Why is the VAT the darling of the left?  Because it can raise vast new revenues without the taxpayers being really sure who took their money.  Consumers would pay the tax when they purchase goods and services.  Buy a car, pay the tax.  Buy groceries, pay the tax.  Buy chemotherapy drugs, pay the tax. In this way, taxpayers would only be aware of a bit of their tax bite with each purchase.  And unless the tax is printed on the receipt and they look for it, consumers would have no idea how much tax they paid on a particular transaction.

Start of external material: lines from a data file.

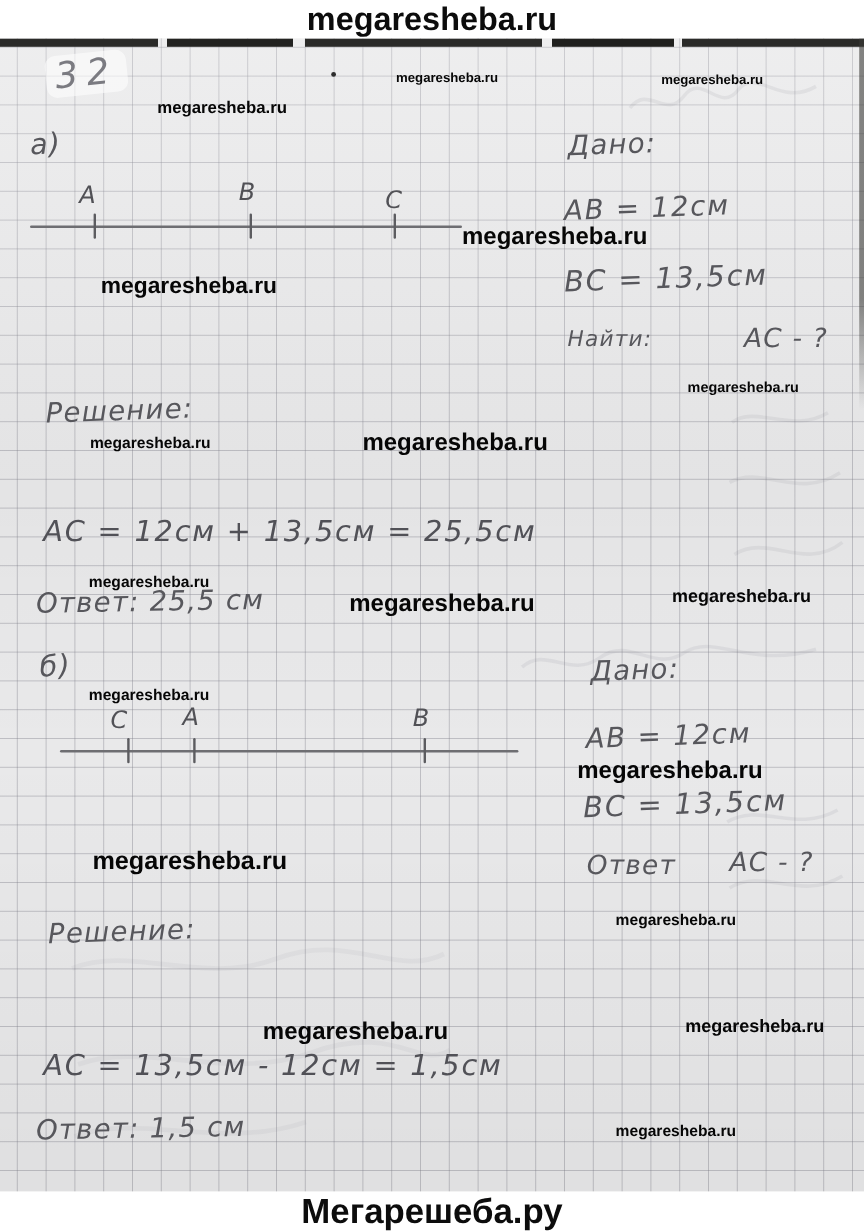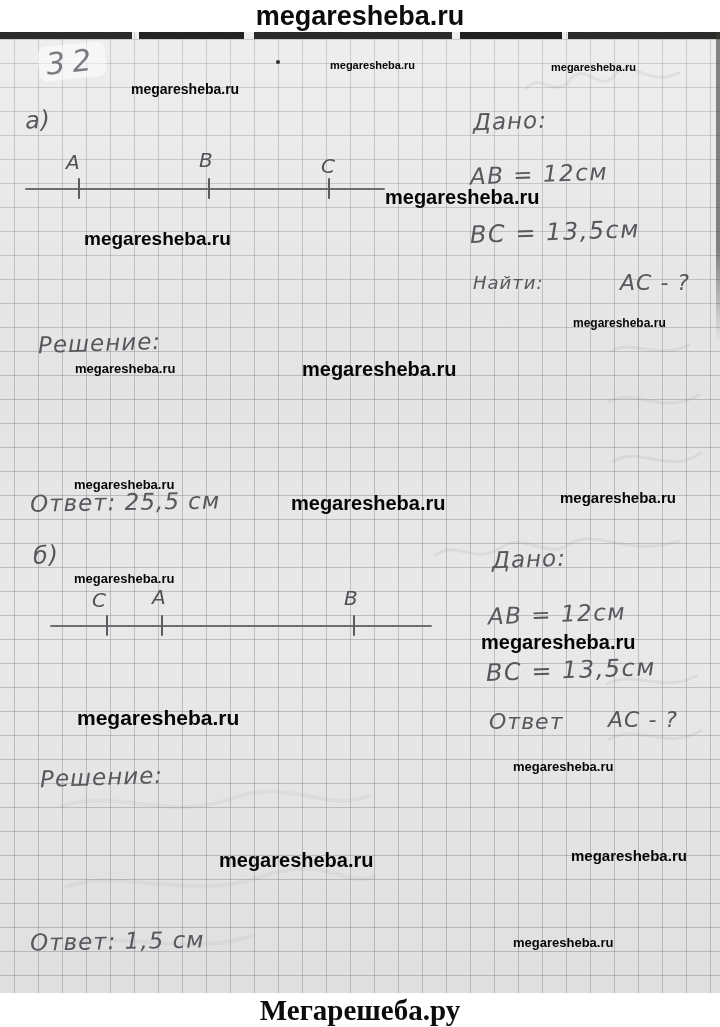"АС = 12см + 13,5см" div.hw { html: none -> <div>АС = 12см + 13,5см = 25,5см</div> }
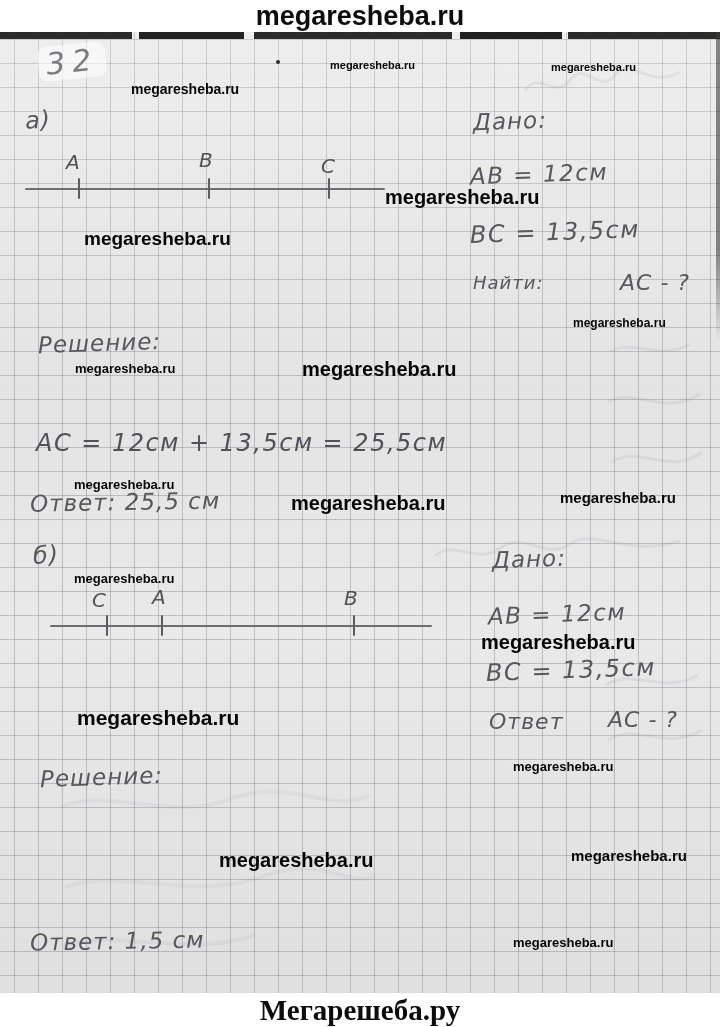"АС = 13,5см - 12см" div.hw { html: none -> <div>АС = 13,5см - 12см = 1,5см</div> }
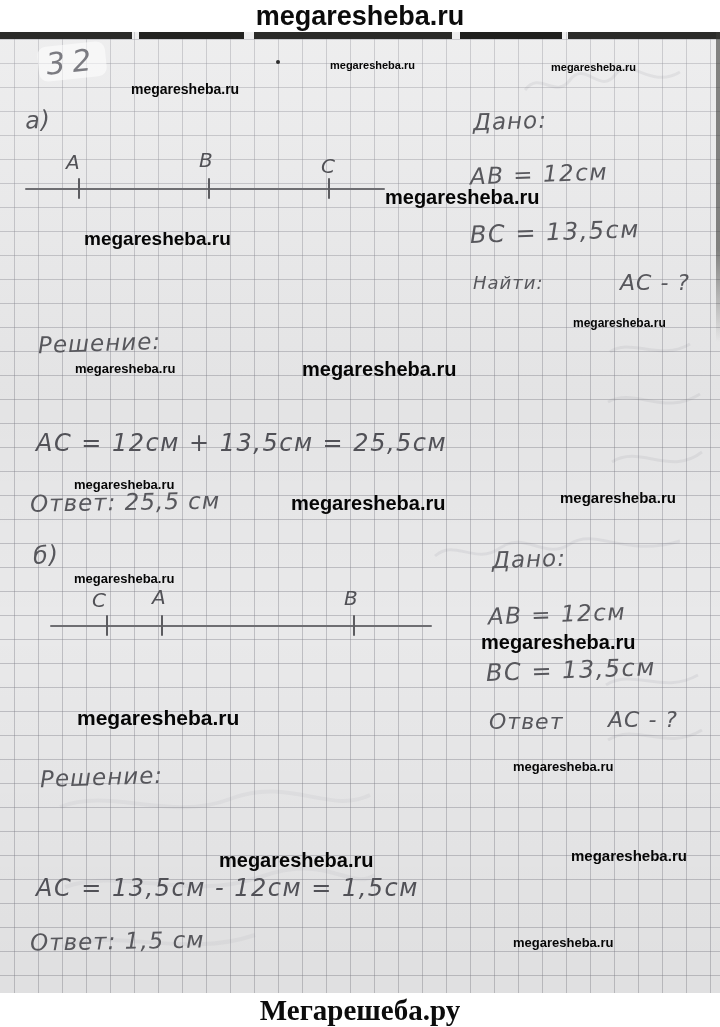"Мегарешеба.ру" #ftr { font-family: Liberation Serif, serif -> none }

Today’s deficits, and tomorrow’s, result from too much spending, not too little revenue.  Reverse the massive Obama spending surge (and the Bush surge before that) and the deficits would quickly fall to sustainable levels.  Instead, Paul Volcker has done the nation a great service in telling us what Obama and his congressional allies are planning.   If that is not the case, if the President and the democratic leadership in Congress really are not planning a VAT attack, let them declare their opposition to a VAT plainly.  Every current and would-be member of Congress should say where they stand on the VAT.   And unless they favor a huge government, much higher taxes, and less transparency from government, they will stand against it.